(Entries provided Opens)
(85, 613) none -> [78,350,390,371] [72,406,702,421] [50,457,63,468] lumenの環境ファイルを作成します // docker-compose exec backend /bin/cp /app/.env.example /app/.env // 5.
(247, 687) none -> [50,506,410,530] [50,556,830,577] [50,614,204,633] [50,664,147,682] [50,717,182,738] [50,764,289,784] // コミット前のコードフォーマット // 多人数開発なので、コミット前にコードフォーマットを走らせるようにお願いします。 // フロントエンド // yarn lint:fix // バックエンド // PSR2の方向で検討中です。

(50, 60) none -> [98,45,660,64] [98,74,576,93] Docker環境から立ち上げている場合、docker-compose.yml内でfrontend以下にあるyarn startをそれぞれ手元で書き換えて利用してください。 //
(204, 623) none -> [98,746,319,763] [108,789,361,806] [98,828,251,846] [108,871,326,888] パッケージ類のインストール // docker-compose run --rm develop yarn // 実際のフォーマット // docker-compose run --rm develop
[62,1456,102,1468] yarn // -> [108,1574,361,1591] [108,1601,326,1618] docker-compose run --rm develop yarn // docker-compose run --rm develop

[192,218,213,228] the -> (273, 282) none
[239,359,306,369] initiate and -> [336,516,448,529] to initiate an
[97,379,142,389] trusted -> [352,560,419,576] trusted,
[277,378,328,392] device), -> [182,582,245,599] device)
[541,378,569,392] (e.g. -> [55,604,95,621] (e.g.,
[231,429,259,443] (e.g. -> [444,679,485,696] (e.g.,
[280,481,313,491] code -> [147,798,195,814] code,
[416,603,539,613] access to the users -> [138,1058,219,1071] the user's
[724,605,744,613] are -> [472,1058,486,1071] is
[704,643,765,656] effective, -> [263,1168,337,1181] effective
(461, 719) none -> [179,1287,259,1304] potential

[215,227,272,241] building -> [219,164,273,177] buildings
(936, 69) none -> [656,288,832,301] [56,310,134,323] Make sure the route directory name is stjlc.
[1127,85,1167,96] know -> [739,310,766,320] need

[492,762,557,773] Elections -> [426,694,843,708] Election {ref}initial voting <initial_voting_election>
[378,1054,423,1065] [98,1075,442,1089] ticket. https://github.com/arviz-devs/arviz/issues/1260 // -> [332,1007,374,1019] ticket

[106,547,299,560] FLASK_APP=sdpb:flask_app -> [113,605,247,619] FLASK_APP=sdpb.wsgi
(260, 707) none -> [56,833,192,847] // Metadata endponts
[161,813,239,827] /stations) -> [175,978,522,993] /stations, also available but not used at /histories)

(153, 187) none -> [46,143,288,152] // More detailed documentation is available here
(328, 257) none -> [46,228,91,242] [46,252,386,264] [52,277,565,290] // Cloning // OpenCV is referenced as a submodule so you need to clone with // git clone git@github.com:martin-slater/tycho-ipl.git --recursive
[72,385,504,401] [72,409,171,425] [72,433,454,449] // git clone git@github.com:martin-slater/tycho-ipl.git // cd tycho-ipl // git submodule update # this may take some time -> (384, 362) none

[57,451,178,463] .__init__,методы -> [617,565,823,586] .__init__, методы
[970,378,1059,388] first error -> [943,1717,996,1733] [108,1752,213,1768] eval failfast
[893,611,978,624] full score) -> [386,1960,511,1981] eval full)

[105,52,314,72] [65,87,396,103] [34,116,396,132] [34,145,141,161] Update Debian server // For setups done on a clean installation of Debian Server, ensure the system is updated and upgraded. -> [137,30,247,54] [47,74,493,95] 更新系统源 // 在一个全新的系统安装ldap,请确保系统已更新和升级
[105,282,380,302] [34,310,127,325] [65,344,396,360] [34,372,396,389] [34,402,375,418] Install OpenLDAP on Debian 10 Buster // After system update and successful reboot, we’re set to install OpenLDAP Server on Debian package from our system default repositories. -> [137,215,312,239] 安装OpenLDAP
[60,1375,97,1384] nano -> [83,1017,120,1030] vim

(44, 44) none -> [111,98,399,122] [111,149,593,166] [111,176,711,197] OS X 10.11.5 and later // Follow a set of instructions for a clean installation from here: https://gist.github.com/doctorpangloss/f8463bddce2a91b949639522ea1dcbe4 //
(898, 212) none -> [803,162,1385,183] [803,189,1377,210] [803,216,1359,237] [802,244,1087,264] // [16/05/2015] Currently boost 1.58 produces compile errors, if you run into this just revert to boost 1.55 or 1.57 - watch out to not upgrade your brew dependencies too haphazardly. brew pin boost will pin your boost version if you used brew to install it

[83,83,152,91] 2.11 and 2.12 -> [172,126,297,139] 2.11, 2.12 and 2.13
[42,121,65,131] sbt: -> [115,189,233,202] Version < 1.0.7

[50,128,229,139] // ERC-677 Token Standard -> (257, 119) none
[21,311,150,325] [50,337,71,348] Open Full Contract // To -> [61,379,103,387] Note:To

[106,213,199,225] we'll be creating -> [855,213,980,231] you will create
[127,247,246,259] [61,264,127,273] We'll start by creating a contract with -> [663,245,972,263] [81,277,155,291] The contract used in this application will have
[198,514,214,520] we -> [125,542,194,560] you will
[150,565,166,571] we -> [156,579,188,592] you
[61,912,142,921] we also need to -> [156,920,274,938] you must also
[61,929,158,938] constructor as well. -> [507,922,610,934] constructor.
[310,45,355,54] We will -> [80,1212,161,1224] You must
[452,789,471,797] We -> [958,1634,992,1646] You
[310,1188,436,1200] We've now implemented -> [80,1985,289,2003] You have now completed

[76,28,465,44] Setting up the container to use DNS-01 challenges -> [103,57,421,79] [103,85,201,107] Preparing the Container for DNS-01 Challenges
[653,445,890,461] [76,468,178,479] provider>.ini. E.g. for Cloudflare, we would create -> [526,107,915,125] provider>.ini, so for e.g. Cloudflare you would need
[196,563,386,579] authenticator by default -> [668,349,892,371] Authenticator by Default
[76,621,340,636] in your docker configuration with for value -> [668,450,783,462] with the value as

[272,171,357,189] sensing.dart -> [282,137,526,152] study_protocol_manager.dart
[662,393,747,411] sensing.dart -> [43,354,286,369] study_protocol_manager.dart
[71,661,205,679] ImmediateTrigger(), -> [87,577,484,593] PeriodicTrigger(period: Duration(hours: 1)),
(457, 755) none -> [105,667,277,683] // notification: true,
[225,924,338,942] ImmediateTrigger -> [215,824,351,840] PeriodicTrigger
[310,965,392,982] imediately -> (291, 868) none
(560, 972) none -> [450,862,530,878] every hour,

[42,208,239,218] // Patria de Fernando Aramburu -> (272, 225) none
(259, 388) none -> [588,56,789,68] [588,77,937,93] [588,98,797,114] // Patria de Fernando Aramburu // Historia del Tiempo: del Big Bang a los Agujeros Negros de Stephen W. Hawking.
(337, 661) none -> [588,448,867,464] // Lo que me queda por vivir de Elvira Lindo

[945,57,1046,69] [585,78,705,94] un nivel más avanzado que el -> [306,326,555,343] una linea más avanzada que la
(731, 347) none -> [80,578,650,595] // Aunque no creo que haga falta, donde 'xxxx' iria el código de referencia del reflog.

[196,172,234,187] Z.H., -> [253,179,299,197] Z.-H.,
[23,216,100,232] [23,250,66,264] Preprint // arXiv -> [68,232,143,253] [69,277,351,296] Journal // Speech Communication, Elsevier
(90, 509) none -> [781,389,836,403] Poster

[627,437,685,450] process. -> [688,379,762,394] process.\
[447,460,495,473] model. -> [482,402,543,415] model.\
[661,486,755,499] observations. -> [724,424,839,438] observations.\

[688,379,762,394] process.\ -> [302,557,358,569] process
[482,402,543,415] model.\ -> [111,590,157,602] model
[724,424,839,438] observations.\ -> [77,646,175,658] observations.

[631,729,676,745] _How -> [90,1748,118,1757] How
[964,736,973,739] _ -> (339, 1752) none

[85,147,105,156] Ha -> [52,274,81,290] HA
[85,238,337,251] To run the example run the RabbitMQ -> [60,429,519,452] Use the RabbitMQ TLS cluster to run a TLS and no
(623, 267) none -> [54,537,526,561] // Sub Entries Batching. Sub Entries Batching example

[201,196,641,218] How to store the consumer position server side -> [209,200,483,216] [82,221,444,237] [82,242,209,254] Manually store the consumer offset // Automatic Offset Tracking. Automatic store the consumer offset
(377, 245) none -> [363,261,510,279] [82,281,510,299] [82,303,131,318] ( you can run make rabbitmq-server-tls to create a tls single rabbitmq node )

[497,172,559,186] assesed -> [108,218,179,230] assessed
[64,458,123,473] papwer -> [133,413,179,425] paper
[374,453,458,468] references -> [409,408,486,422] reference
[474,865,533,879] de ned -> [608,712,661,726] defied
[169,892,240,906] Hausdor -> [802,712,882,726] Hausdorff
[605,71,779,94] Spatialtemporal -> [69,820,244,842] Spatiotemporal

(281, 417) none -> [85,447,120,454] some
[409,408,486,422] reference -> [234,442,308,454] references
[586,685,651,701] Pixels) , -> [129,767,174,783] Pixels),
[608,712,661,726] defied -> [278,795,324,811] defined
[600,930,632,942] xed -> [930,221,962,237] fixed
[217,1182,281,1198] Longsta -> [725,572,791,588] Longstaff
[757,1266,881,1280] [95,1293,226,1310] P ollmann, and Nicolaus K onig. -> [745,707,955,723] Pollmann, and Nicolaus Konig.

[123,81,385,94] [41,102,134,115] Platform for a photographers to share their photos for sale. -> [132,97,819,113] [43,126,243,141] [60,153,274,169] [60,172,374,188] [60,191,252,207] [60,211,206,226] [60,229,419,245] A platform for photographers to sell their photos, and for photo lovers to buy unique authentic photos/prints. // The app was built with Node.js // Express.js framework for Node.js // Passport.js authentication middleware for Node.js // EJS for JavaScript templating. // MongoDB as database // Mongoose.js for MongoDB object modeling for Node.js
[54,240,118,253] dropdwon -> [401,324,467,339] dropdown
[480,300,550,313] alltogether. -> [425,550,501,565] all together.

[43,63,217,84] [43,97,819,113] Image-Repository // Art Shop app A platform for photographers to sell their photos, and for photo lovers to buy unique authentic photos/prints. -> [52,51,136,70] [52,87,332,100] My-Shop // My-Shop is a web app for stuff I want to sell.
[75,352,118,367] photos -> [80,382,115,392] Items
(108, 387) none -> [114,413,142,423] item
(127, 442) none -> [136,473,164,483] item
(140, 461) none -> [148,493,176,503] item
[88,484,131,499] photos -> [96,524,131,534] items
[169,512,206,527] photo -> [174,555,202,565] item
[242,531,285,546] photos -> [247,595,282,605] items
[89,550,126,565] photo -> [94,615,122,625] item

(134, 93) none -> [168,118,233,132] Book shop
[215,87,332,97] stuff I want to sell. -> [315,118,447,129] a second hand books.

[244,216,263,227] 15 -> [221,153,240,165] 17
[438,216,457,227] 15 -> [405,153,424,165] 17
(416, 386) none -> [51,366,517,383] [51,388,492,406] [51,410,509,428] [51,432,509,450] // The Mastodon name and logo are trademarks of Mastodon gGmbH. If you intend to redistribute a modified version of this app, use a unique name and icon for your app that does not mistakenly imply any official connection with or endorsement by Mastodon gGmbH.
(Entries provided Closes)
Problem to solve:
Look through the records and copy every line that has the word "sensing".

Reply to the task:
[272,171,357,189] sensing.dart -> [282,137,526,152] study_protocol_manager.dart
[662,393,747,411] sensing.dart -> [43,354,286,369] study_protocol_manager.dart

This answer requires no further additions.